→ WHAT YOU HAVE TO DO: Starting at the line that contains "shipping method: standard -> UPS", return every line through the end of the entries below, exactly and with nothing else.

→ SUPPLIED MATERIAL:
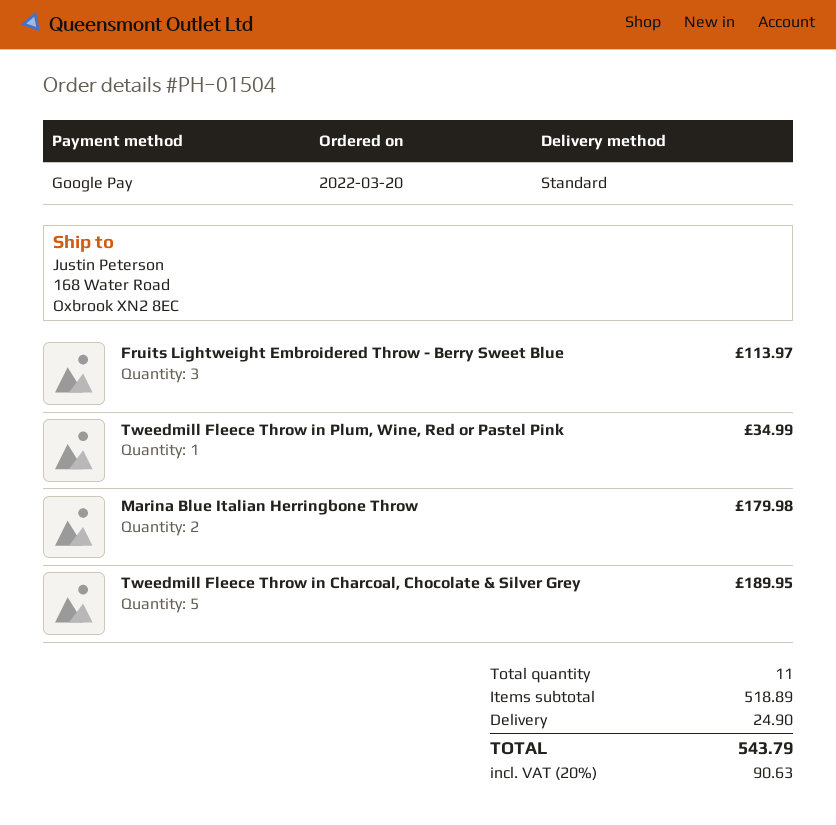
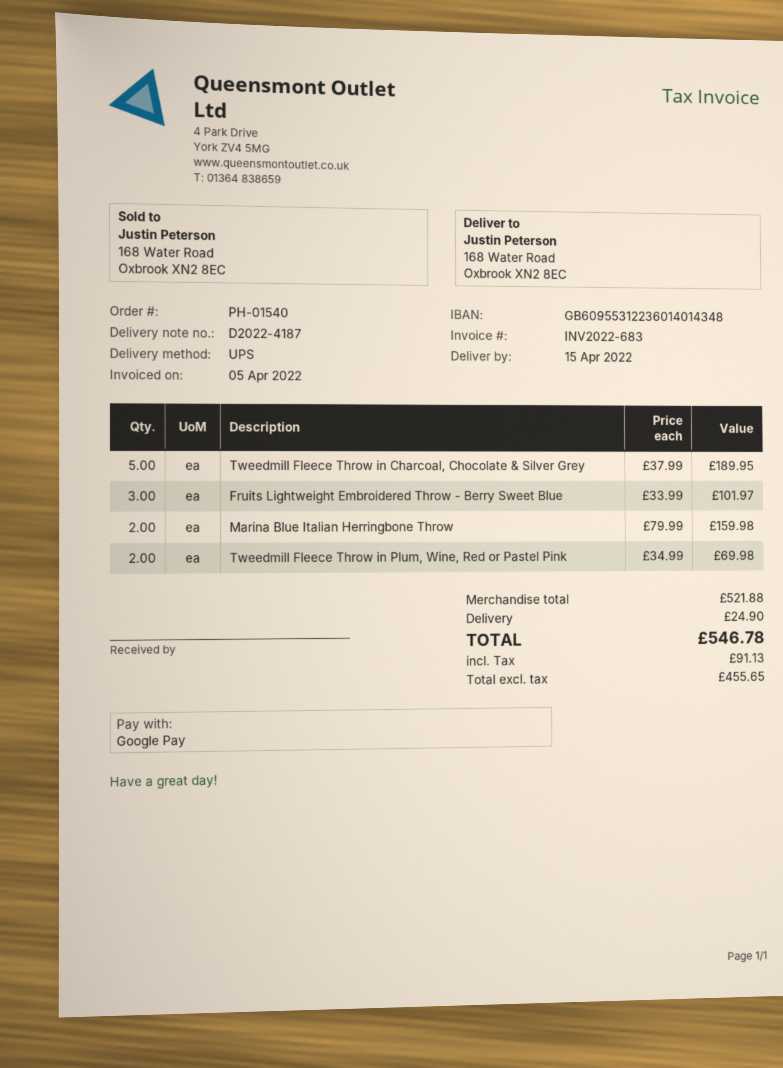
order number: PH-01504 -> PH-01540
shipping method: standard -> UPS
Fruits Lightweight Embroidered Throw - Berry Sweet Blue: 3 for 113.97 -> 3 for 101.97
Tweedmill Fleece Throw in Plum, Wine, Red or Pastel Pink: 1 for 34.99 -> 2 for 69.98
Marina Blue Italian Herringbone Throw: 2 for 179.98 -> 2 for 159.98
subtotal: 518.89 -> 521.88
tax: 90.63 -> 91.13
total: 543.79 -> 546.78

→ WRITTEN ANSWER:
shipping method: standard -> UPS
Fruits Lightweight Embroidered Throw - Berry Sweet Blue: 3 for 113.97 -> 3 for 101.97
Tweedmill Fleece Throw in Plum, Wine, Red or Pastel Pink: 1 for 34.99 -> 2 for 69.98
Marina Blue Italian Herringbone Throw: 2 for 179.98 -> 2 for 159.98
subtotal: 518.89 -> 521.88
tax: 90.63 -> 91.13
total: 543.79 -> 546.78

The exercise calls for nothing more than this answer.